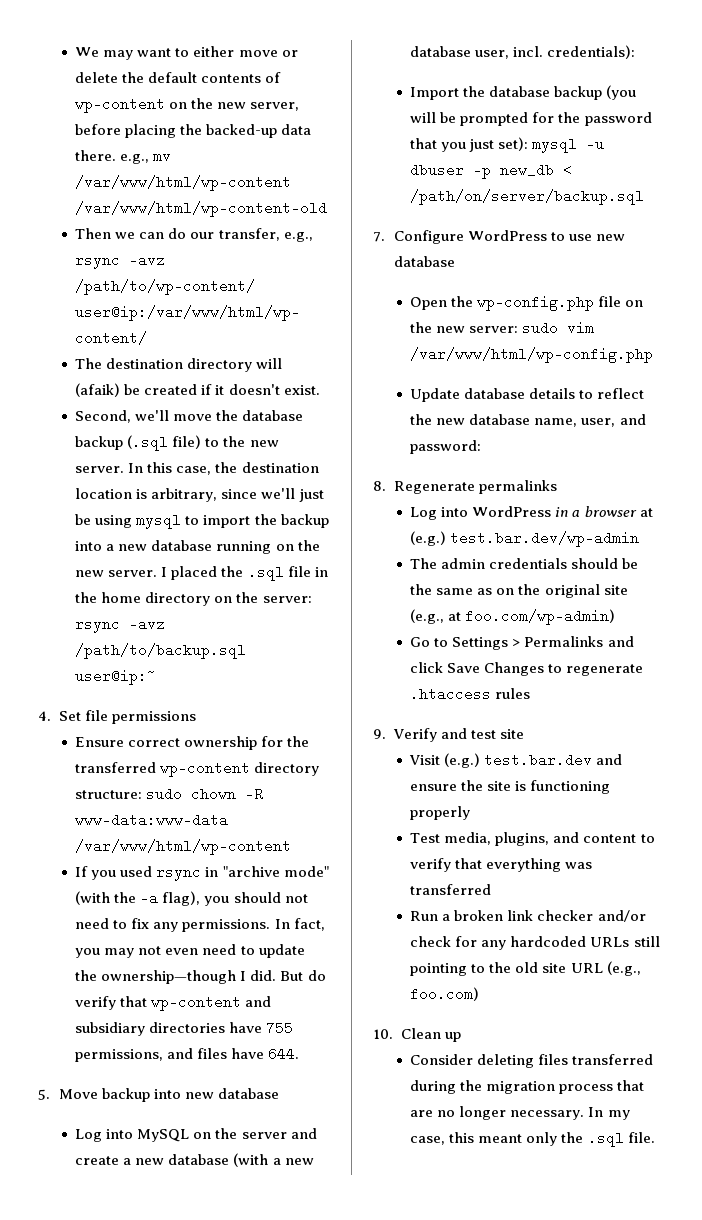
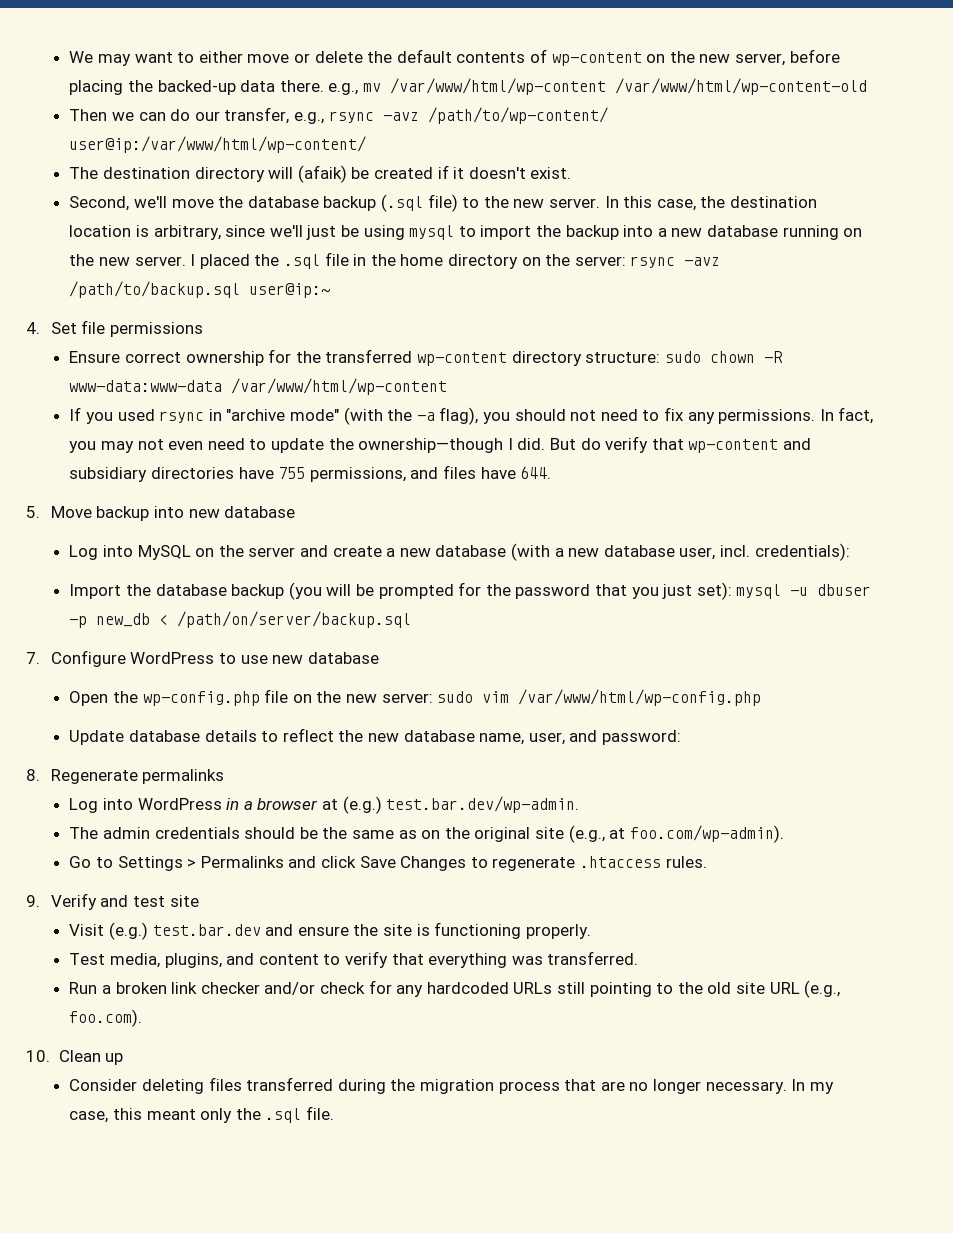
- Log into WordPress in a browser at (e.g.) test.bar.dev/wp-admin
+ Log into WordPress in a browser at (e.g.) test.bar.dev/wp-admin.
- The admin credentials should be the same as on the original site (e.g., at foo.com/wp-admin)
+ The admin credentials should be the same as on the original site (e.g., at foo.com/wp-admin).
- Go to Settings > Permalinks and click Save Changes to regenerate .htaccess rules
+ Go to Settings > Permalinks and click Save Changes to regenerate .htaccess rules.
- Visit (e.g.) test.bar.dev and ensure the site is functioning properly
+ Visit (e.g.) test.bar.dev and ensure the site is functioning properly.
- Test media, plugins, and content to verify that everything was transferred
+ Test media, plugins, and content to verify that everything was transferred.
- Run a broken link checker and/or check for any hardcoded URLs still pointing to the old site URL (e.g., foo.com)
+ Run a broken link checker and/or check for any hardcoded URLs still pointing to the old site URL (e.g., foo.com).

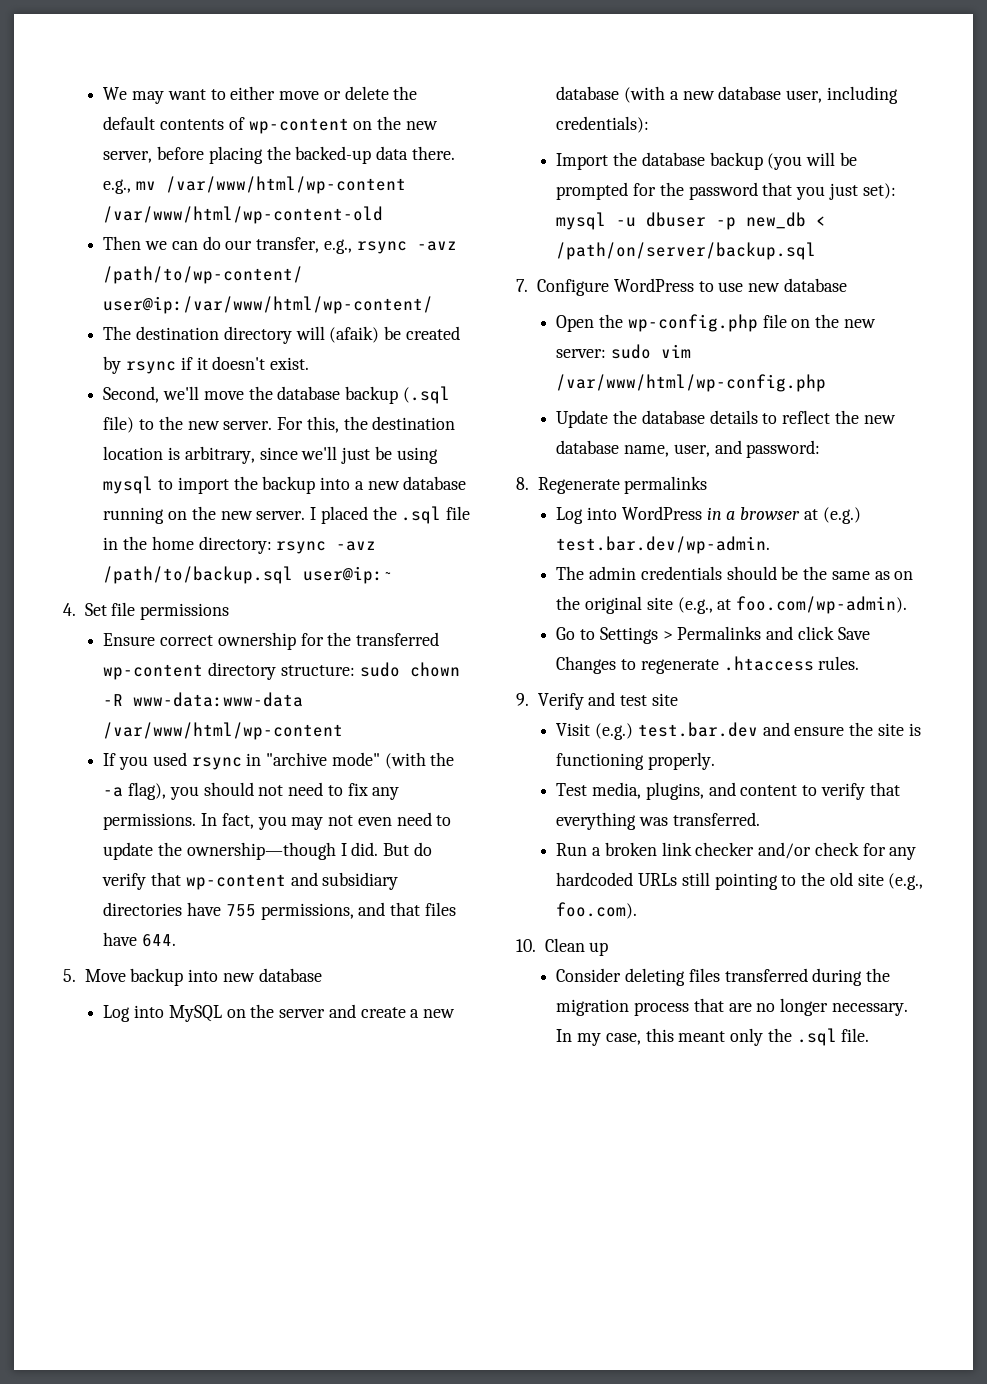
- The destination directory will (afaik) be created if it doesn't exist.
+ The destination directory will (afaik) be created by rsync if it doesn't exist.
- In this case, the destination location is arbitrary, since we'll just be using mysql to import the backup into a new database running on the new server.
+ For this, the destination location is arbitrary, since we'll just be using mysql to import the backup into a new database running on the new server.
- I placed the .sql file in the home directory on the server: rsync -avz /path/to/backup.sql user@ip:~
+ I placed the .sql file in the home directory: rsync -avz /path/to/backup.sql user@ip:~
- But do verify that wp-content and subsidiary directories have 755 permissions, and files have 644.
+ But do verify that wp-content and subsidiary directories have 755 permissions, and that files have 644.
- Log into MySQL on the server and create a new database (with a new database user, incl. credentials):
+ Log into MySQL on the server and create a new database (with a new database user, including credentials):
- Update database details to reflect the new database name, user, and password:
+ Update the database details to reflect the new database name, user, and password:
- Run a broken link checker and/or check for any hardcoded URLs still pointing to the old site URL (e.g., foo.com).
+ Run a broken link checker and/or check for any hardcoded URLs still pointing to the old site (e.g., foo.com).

· · · · ·

## [PROBLEM]
Provide an exact copy of only the lines from the beginning of the entries through the line containing "- Test media, plugins, and", both ends included, with no pictures.

## [SOLUTION BELOW]
- Log into WordPress in a browser at (e.g.) test.bar.dev/wp-admin
+ Log into WordPress in a browser at (e.g.) test.bar.dev/wp-admin.
- The admin credentials should be the same as on the original site (e.g., at foo.com/wp-admin)
+ The admin credentials should be the same as on the original site (e.g., at foo.com/wp-admin).
- Go to Settings > Permalinks and click Save Changes to regenerate .htaccess rules
+ Go to Settings > Permalinks and click Save Changes to regenerate .htaccess rules.
- Visit (e.g.) test.bar.dev and ensure the site is functioning properly
+ Visit (e.g.) test.bar.dev and ensure the site is functioning properly.
- Test media, plugins, and content to verify that everything was transferred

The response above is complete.